**EXERCISE DESCRIPTION:** Read through the lines below and copy the ones holding the string "border".

[Entries taken from a collection]
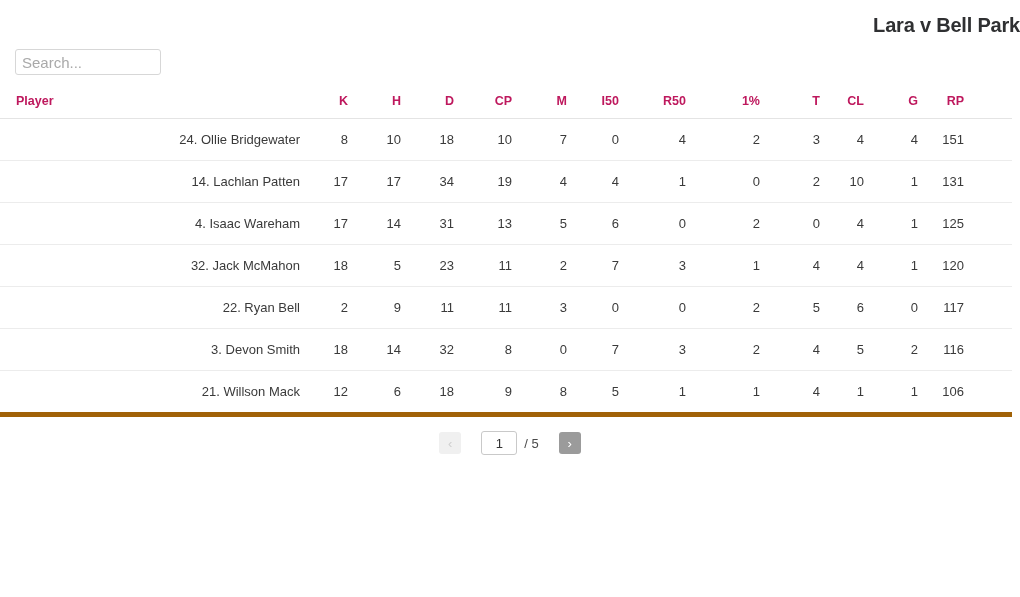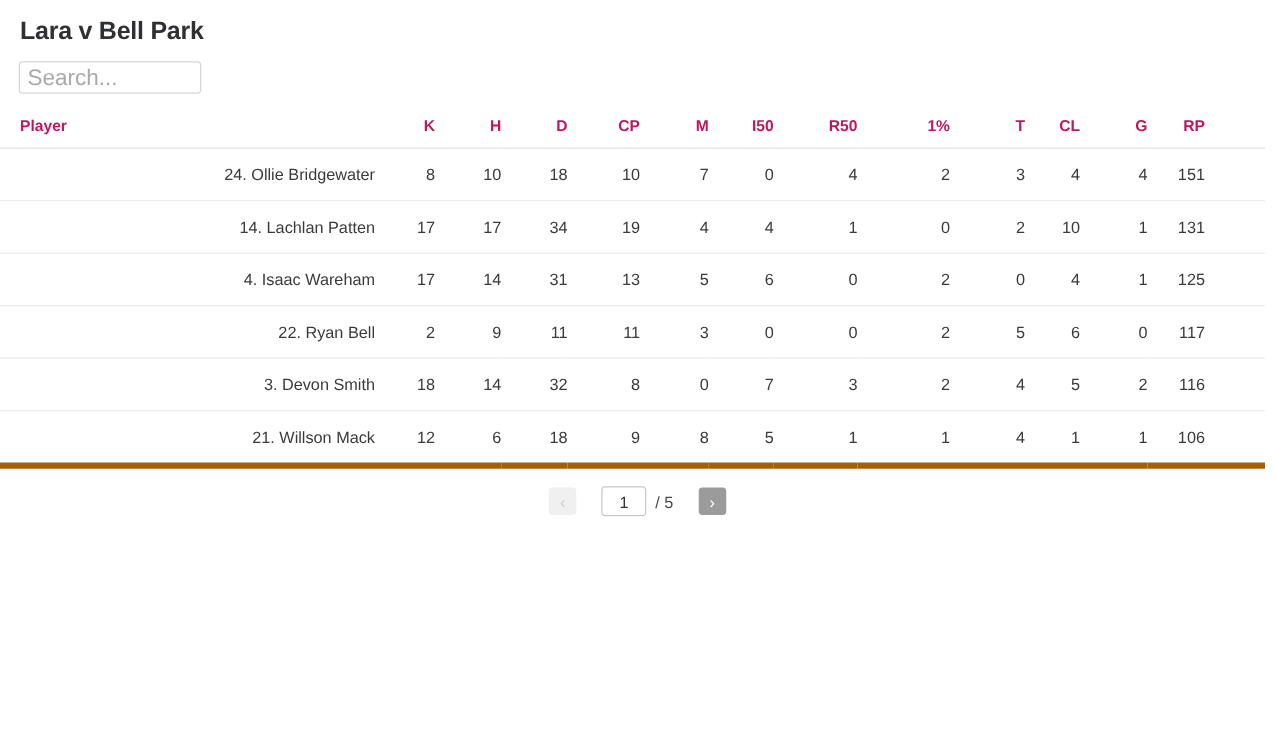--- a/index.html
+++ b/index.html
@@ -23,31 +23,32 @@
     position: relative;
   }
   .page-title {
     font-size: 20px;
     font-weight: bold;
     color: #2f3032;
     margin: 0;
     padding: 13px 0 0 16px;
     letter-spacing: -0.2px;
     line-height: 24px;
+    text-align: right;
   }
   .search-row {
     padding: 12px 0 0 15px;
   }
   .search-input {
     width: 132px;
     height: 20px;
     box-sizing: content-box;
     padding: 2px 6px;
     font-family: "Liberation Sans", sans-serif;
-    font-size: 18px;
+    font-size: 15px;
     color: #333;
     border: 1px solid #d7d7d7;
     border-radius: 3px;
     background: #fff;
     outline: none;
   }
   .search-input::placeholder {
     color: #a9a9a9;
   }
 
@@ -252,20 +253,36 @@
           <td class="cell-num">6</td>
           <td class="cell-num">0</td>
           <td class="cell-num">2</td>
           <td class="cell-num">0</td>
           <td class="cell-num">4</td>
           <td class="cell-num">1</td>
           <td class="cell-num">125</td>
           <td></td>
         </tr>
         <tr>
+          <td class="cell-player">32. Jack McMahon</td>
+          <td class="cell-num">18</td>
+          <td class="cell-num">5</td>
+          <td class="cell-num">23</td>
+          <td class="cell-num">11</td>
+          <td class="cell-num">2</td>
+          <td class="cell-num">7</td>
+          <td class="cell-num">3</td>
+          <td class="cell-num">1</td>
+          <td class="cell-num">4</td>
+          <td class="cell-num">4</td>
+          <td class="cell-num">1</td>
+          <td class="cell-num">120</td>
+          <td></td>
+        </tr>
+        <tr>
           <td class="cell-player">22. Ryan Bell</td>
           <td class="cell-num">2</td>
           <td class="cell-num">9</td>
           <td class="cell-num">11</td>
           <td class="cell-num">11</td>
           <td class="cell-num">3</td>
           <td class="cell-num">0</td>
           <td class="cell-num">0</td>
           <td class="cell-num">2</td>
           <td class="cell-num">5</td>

**RESULT OF THIS TASK:**
     border: 1px solid #d7d7d7;
     border-radius: 3px;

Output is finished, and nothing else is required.